→ **PROBLEM**:
This exercise calls for copying every line below that holds the word "subtotal".

[Edit difference data]
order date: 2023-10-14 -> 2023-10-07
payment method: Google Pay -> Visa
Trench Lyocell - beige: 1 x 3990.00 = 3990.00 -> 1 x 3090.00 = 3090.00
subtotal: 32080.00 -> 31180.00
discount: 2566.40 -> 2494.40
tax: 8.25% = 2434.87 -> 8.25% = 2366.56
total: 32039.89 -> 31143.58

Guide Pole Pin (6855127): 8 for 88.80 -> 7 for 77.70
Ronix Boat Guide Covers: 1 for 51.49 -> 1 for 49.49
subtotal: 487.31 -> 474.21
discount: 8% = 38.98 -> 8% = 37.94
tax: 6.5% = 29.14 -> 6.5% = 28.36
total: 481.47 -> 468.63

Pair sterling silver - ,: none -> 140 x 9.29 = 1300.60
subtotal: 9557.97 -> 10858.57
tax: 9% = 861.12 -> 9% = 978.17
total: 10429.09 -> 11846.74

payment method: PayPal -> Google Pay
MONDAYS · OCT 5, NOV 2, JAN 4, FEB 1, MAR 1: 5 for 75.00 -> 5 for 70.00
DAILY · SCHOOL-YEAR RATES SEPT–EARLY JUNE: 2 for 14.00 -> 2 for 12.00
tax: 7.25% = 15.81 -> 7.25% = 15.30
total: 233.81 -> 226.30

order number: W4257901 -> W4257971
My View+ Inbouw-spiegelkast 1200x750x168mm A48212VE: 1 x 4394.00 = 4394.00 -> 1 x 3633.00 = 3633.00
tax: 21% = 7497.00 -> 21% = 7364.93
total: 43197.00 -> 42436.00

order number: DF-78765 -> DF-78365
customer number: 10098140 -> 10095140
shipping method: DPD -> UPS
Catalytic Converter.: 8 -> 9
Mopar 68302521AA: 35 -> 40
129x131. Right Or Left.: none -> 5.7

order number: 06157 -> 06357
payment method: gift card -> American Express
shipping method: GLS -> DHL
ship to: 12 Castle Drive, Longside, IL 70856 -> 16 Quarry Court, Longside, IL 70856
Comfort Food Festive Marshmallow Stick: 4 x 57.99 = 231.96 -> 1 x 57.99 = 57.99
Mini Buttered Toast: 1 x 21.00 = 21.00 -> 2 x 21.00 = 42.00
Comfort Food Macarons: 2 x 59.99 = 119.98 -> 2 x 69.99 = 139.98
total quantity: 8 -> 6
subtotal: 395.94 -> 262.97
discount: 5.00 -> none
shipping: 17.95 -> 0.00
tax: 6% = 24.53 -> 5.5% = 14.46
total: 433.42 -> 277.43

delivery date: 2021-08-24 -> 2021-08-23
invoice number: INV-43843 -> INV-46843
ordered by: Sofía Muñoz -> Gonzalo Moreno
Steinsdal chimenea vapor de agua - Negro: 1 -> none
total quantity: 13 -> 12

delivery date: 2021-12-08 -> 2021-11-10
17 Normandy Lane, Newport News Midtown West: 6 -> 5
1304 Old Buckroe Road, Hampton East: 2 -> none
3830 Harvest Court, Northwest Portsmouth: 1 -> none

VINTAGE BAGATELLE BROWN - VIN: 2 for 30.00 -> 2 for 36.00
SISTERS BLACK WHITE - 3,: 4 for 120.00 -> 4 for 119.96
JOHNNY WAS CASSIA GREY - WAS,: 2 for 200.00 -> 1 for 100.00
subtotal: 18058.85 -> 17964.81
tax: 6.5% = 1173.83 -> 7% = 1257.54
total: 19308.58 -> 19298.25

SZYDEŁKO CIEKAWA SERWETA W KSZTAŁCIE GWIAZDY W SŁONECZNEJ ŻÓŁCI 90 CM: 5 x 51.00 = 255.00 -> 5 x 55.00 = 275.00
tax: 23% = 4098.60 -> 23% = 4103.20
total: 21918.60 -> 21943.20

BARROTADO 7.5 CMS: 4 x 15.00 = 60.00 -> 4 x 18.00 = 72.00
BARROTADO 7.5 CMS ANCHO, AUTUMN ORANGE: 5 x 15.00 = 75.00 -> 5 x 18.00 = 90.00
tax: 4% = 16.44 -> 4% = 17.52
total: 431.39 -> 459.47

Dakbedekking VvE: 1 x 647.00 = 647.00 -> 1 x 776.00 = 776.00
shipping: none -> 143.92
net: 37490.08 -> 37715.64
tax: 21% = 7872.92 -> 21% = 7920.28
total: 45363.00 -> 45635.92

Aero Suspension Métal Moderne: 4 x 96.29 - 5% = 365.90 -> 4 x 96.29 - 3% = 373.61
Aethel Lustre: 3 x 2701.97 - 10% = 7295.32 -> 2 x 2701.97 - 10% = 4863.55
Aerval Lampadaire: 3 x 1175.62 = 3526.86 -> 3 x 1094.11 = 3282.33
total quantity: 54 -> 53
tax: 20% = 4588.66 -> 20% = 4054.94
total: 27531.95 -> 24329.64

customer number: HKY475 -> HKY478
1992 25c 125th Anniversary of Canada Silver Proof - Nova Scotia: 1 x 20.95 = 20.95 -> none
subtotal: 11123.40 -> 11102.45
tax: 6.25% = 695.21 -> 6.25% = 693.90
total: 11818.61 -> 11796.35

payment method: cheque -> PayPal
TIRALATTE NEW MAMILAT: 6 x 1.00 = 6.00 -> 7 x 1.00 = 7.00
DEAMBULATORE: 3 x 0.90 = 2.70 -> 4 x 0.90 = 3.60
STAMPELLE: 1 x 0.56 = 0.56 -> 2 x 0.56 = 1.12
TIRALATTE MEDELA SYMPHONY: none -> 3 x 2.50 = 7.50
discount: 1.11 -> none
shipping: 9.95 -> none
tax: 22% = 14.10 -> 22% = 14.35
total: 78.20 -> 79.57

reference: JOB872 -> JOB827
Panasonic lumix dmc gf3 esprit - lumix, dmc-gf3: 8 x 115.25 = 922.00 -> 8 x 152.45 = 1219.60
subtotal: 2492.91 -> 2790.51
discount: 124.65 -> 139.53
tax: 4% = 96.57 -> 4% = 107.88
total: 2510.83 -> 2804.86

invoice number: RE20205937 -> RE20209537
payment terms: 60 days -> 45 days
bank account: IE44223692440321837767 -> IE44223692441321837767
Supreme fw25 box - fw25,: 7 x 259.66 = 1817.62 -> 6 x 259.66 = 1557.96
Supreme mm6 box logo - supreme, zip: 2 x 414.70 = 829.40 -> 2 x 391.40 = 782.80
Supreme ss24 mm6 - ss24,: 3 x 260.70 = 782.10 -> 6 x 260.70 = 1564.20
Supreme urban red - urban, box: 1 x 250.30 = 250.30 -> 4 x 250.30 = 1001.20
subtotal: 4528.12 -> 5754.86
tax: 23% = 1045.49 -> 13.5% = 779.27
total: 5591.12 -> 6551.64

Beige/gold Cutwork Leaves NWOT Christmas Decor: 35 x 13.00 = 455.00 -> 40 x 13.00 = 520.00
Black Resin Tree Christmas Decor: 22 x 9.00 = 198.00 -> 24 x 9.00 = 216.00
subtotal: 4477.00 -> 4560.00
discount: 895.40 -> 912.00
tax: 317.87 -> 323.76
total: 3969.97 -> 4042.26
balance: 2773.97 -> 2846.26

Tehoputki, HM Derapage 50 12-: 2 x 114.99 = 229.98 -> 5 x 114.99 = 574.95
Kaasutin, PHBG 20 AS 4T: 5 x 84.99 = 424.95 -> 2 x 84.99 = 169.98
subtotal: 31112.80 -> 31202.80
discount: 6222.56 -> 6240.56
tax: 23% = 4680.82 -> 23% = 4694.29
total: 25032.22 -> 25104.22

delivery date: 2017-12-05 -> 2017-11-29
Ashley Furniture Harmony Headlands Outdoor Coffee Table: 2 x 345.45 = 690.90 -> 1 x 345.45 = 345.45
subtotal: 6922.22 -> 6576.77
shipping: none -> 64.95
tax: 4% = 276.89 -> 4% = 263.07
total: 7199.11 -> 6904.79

→ **ANSWER AREA**:
subtotal: 32080.00 -> 31180.00
subtotal: 487.31 -> 474.21
subtotal: 9557.97 -> 10858.57
subtotal: 395.94 -> 262.97
subtotal: 18058.85 -> 17964.81
subtotal: 11123.40 -> 11102.45
subtotal: 2492.91 -> 2790.51
subtotal: 4528.12 -> 5754.86
subtotal: 4477.00 -> 4560.00
subtotal: 31112.80 -> 31202.80
subtotal: 6922.22 -> 6576.77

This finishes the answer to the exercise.